The proposed solution was to get people to form a bond with endangered animals to associate an emotional connection with their reasons for donating. Let’s face it, no one wants to see entire species and habitats wiped ou,t but they also need to understand reasons to take action that go deeper than “because our organisation says so.” So Circul8 and Greenpeace designed a social media campaign to “find your spirit animal.” People answered a number of questions to find out what animal they connect to most and then learn about what their new spirit animal has to go through on a daily basis.
Potential donors connected to the campaign — with high levels of engagement. Six months later, Greenpeace had significantly increased their donor database, and brought acquisition costs down by 65% (approximately 400% lower than face-to-face fundraising). Retention for the first 12-month period also increased, and the program was launched internationally.
Moving from a poor experience to a strong start
Changing the way they engaged with potential donors upfront, Greenpeace created a strong starting experience that set up expectations and greater likelihood that potential donors would continue making contributions past the six month mark. By understanding what people value most, we find the opportunities to strengthen their ability to be an active participant in helping to achieve the organisation’s goal.
Even more so, working with a combination of current donors, prospective donors, and the organisation, some very interesting ideas can begin to emerge that help to achieve success for everyone involved. Using methods like co-creation can further identify solutions that meet the needs of all involved, while also understanding the organisation’s needs to stay relevant, profitable, and sustainable.
So what does this really look like?
Can organisations do this on their own?
Of course organisations can make changes that create lasting impact. But if their entire revenue model is centred around making the best of a loss-lead mentality (let’s review: that means outsourcing the introductory process to a group of people who are really only invested in it for the commission -or- peppering their websites and email subscribers with “Donate Now” banners) then they’re not thinking in the most customer-centric way.
Organisations hoping to get enough donors from street fundraising acquisitions — and hoping those donors stay on long enough to reward them down the line — are putting a lot of faith in an unappealing model: something that hasn’t proven to be sustainable or effective for organisations as a whole so far. And for some of the most inspiring not-for-profit organisations, we don’t want to view the brightly coloured shirts as a repellant, but rather a beacon of change and success.

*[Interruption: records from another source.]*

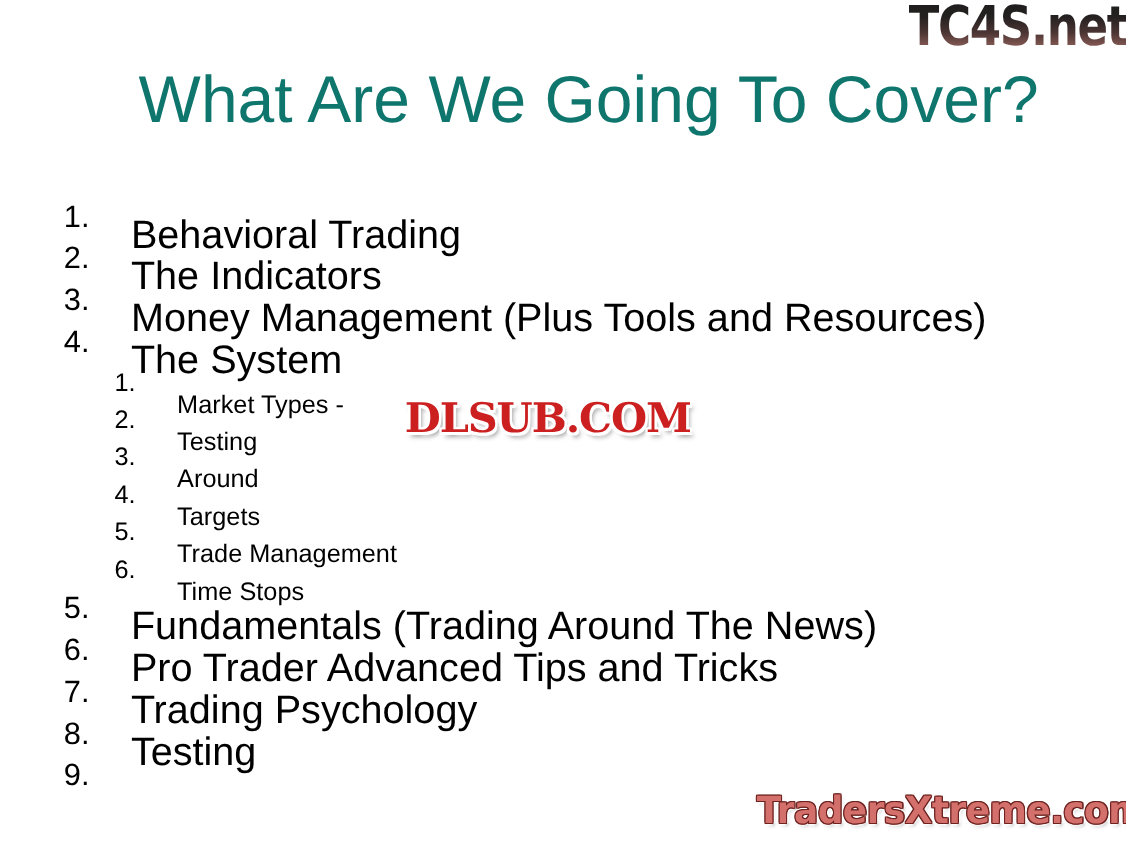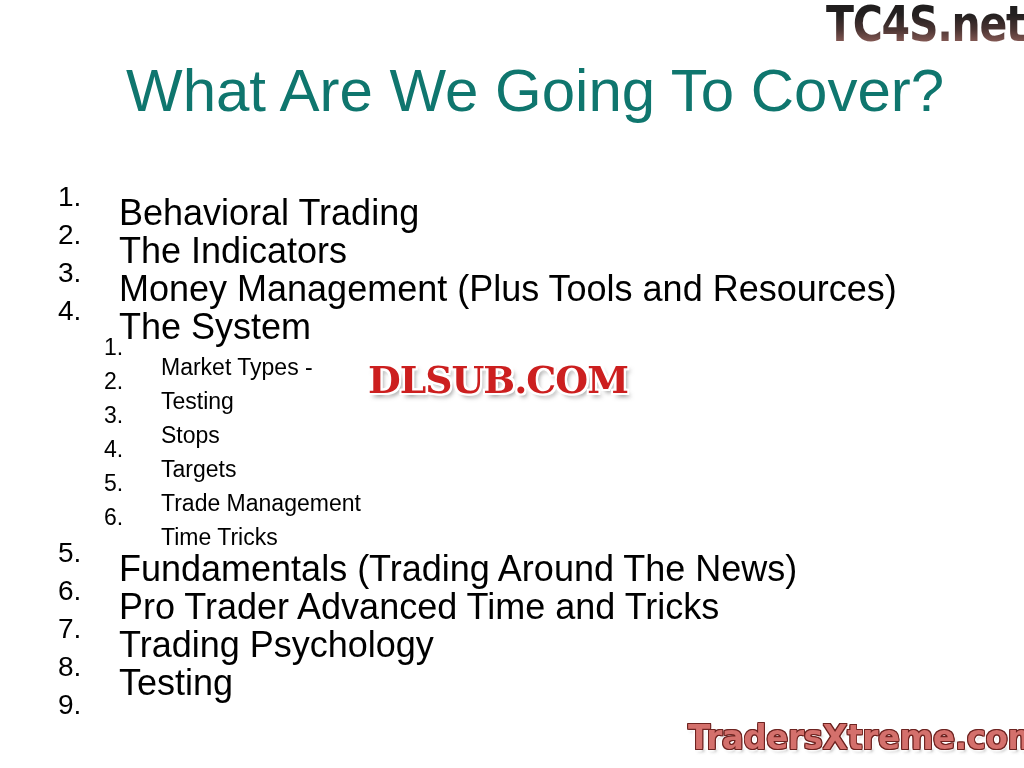--- a/index.html
+++ b/index.html
@@ -206,41 +206,41 @@
       <div class="lvl2-row">
         <span class="lvl2-num">1.</span>
         <span class="lvl2-text">Market Types -</span>
       </div>
       <div class="lvl2-row">
         <span class="lvl2-num">2.</span>
         <span class="lvl2-text">Testing</span>
       </div>
       <div class="lvl2-row">
         <span class="lvl2-num">3.</span>
-        <span class="lvl2-text">Stops</span>
+        <span class="lvl2-text">Around</span>
       </div>
       <div class="lvl2-row">
         <span class="lvl2-num">4.</span>
         <span class="lvl2-text">Targets</span>
       </div>
       <div class="lvl2-row">
         <span class="lvl2-num">5.</span>
         <span class="lvl2-text">Trade Management</span>
       </div>
       <div class="lvl2-row">
         <span class="lvl2-num">6.</span>
-        <span class="lvl2-text">Time Tricks</span>
+        <span class="lvl2-text">Time Stops</span>
       </div>
       <div class="lvl1-row">
         <span class="lvl1-num">5.</span>
         <span class="lvl1-text">Fundamentals (Trading Around The News)</span>
       </div>
       <div class="lvl1-row">
         <span class="lvl1-num">6.</span>
-        <span class="lvl1-text">Pro Trader Advanced Time and Tricks</span>
+        <span class="lvl1-text">Pro Trader Advanced Tips and Tricks</span>
       </div>
       <div class="lvl1-row">
         <span class="lvl1-num">7.</span>
         <span class="lvl1-text">Trading Psychology</span>
       </div>
       <div class="lvl1-row">
         <span class="lvl1-num">8.</span>
         <span class="lvl1-text">Testing</span>
       </div>
       <div class="lvl1-row">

Why this matters at Future Friendly
Working at Future Friendly, we’re always thinking about service experience — both as specific moments in time, and more holistically — connecting the dots between people and organisations. We work with organisations to empower their employees to create value for everyone involved, ensuring that all parties’ experiences are worthwhile and fulfilling.
It’s important to consider how not-for-profit organisations can gain and retain donors. But by working with everyone who is connected to a service experience, we can consider everyone involved in the process. And as an impact-scaling agency, it’s our job to support communities as they design better outcomes.